Prologue

This article guides you through a one-time migration of data from MongoDB to Couchbase. You will learn how to export data from MongoDB, import it to Couchbase, and do some basic transformation on those documents.

All code from this blog is available in the following Git repository: mongodb-to-couchbase

Prerequisites

This article uses the sample mflix dataset that has been loaded to a MongoDB cluster. I am using Mongo Atlas but the information in this article applies to non-Atlas installs of MongoDB also. If you need to load the sample dataset to MongoDB refer to the instructions here.

MongoDB Compass is used to export the dataset and this article assumes it is already configured to connect to the MongoDB cluster where the sample mflix dataset resides.

You will also need a Couchbase Server Enterprise Edition (EE) 6.5 cluster with the Data, Index, Query, and Eventing services enabled (NOTE: Index and Query are used in a future article). I am using a single node local install of Couchbase Sever EE but the information in this article applies to any Couchbase Server EE cluster.

If you do not have an existing Couchbase Server EE cluster, the following links will get you up and running quickly:

  1. Download Couchbase Sever EE 6.5
  2. Install Couchbase Server EE
  3. Provision a single-node cluster (NOTE: use the default values for cluster configuration.)

JSON, BSON, and Extended JSON

MongoDB and Couchbase are both document databases and both store JSON documents. However, MongoDB represents JSON documents in binary-encoded format called BSON. JSON can only represent a subset of the types supported by BSON. To preserve type information, MongoDB uses Extended JSON which includes extensions to the JSON format. Refer to the MongoDB Extended JSON specification for full details on the different Extended JSON types and conventions.

Here are some examples of how MongoDB represents different types of information:

  • ObjectId: “_id”:{“$oid”:”573a1390f29313caabcd4135″}
  • Integer: “runtime”:{“$numberInt”:”1″}
  • Date: “released”:{“$date”:{“$numberLong”:”-2418768000000″}}
  • Double: “rating”:{“$numberDouble”:”6.2″}

While Couchbase can store this information, it is easier to work with documents that do not use the Extended JSON format. Using the above examples, the values would look like this:

  • ObjectId: “_id”:”573a1390f29313caabcd4135″
  • Integer: “runtime”:1
  • Date: “released”:-2418768000000
  • Double: “rating”:6.2

Export Data from MongoDB

Use MongoDB Compass to export the movies and comments collections from the sample_mflix database. In Compass, expand the sample_mflix database item and then select comments.

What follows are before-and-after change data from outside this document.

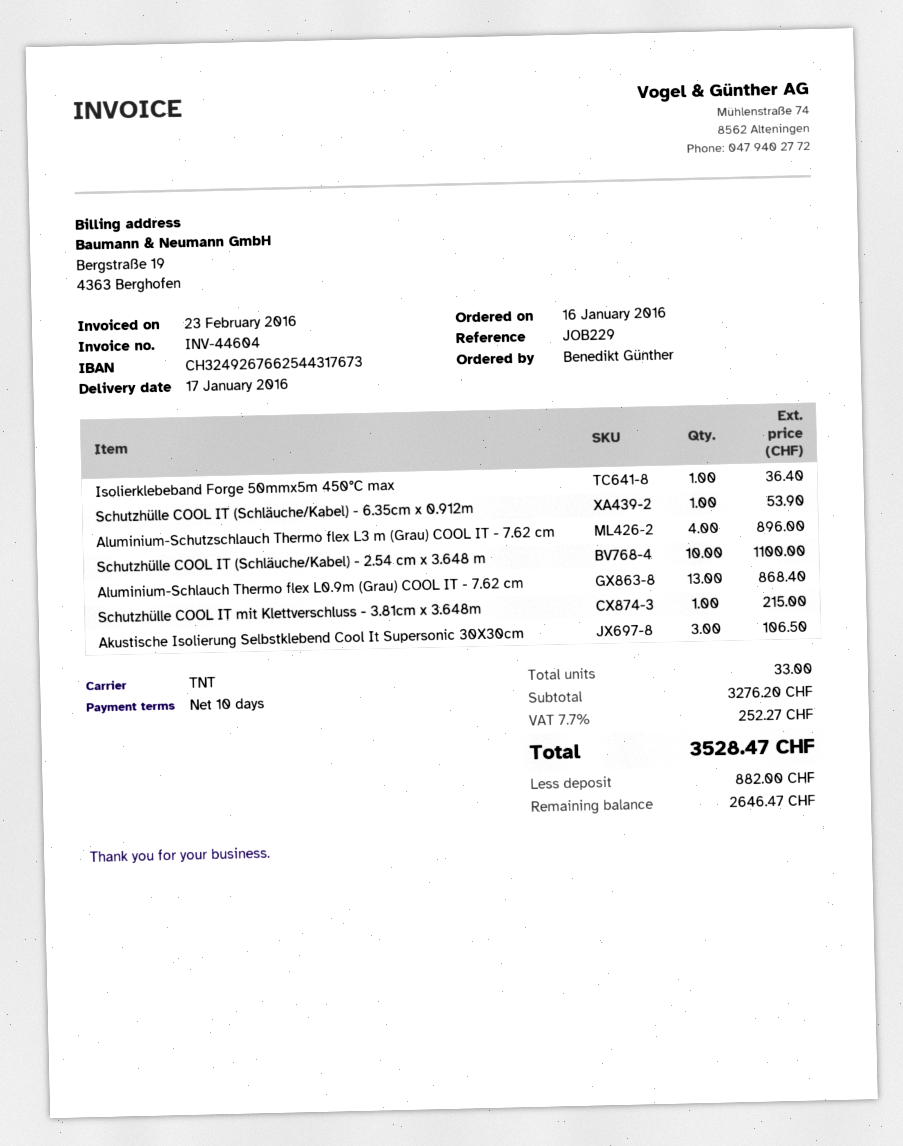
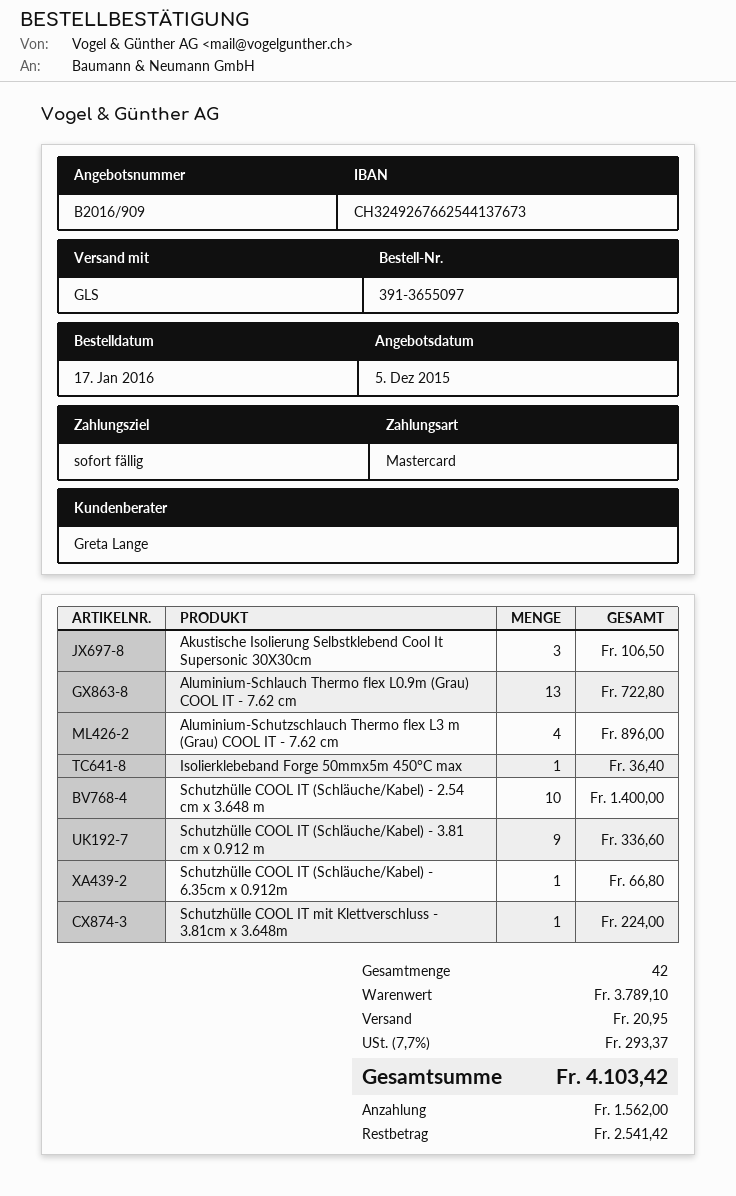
order date: 2016-01-16 -> 2016-01-17
payment terms: 10 days -> on receipt
bank account: CH3249267662544317673 -> CH3249267662544137673
shipping method: TNT -> GLS
Schutzhülle COOL IT (Schläuche/Kabel) - 6.35cm x 0.912m: 1 for 53.90 -> 1 for 66.80
Schutzhülle COOL IT (Schläuche/Kabel) - 2.54 cm x 3.648 m: 10 for 1100.00 -> 10 for 1400.00
Aluminium-Schlauch Thermo flex L0.9m (Grau) COOL IT - 7.62 cm: 13 for 868.40 -> 13 for 722.80
Schutzhülle COOL IT mit Klettverschluss - 3.81cm x 3.648m: 1 for 215.00 -> 1 for 224.00
Schutzhülle COOL IT (Schläuche/Kabel) - 3.81 cm x 0.912 m: none -> 9 for 336.60
total quantity: 33 -> 42
subtotal: 3276.20 -> 3789.10
shipping: none -> 20.95
tax: 7.7% = 252.27 -> 7.7% = 293.37
total: 3528.47 -> 4103.42
deposit: 882.00 -> 1562.00
balance: 2646.47 -> 2541.42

Choose the Collection -> Export Collection menu item. Select Export Full Collection and click SELECT FIELDS.

Select all fields and click SELECT OUTPUT.

Select JSON export file type, specify the Output file, and click EXPORT.

Do the same for the movies collection.

Import Data to Couchbase

Next, import the MongoDB collection data into Couchbase. As mentioned above, the exported data is in Extended JSON Format so the Couchbase Eventing service is used to do some minor transformations on the data in real time as the documents are imported into Couchbase.

At a high level, the flow is as follows:

  1. Use the cbimport utility to import the JSON documents into the incoming bucket.
  2. As documents are written to the incoming bucket, an Eventing function will transform the documents.
  3. If the transformation is successful, the transformed document with be written to the sample_mflix bucket.
  4. If there are any errors, the original document is written to the error bucket. An error attribute in the document will contain the error message.

Create Buckets

Create the three buckets mentioned above. Refer to the documentation on creating a bucket for full details on the different settings and considerations for setting the values.

The incoming bucket will temporarily store the documents as they are imported into Couchbase. This is an ephemeral bucket since we don’t require any persistent storage for these documents. An Eventing function will transform them and write them to either the sample_mflix or error bucket.

Since the documents do not need to remain in the bucket after they are transformed, the bucket is configured with a Time To Live (TTL) of 900 seconds (15 minutes). The documents are automatically deleted by Couchbase when the TTL expires.

To create the incoming bucket, click on Buckets and then ADD BUCKET.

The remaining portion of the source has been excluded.